Bisognerebbe dedurre molto più spesso il valore delle cose che si acquistano, perché soltanto così ci si può rendere conto che la grandissima quantità di cose che ci circondano, alla fine, non hanno nessun valore reale all’interno di noi ma solo una valenza di confronto sociale, di accettazione sociale: i cosiddetti status symbol. Dobbiamo fare soldi per poterci permettere di avere degli status symbol e capiremo molto bene che questa logica da cui siamo sommersi è tutta incentrata su ciò che si può far vedere all’esterno.

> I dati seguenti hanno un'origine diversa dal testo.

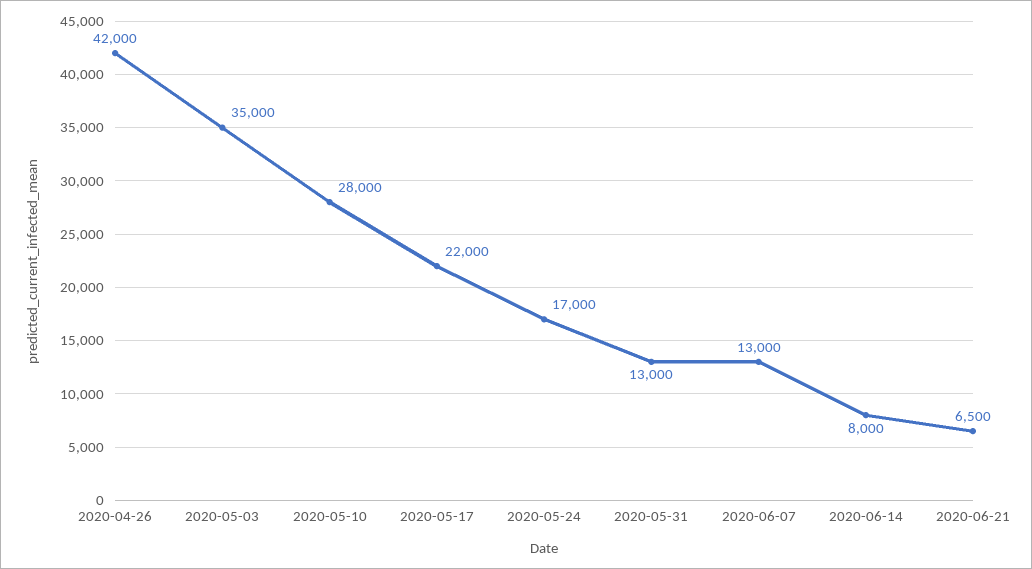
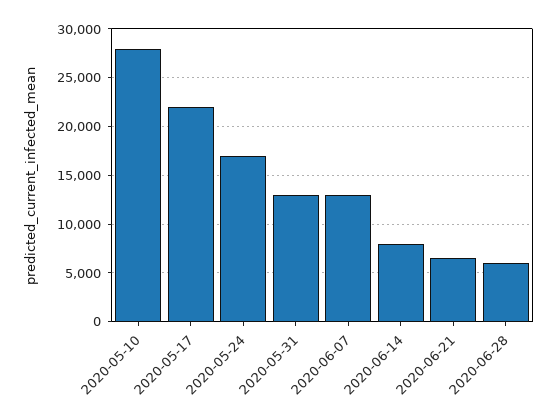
2020-04-26: 42000 -> none
2020-05-03: 35000 -> none
2020-06-28: none -> 6000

La logica del “quello che hai definisce quello che sei” è la teoria del “quanto l’hai pagato”. Quante volte ci capita di vedere qualcosa che ha comprato un nostro amico e di chiedere prima di qualsiasi altra informazione il prezzo, come se il valore economico di un bene prevalesse su qualsiasi altro valore.
Siamo ostaggi del consumo veloce, siamo vittime di questa idea che la realizzazione nella vita si raggiunga soltanto accumulando ricchezza, di comprare tutte le cose che non abbiamo mai avuto in modo da essere, finalmente, qualcuno. La verità è che non bisogna essere qualcuno per gli altri, occorre puntare ad essere qualcuno per sé stessi, bisogna far venire a galla il significato reale delle cose, non il significato sociale, non il significato economico.
Smettiamola di aggiungere cose all’interno della nostra vita, perché aggiungere crea una marea di superfluo mentre togliere crea l’essenziale che ci serve per ritrovare veramente noi stessi, siate liberi.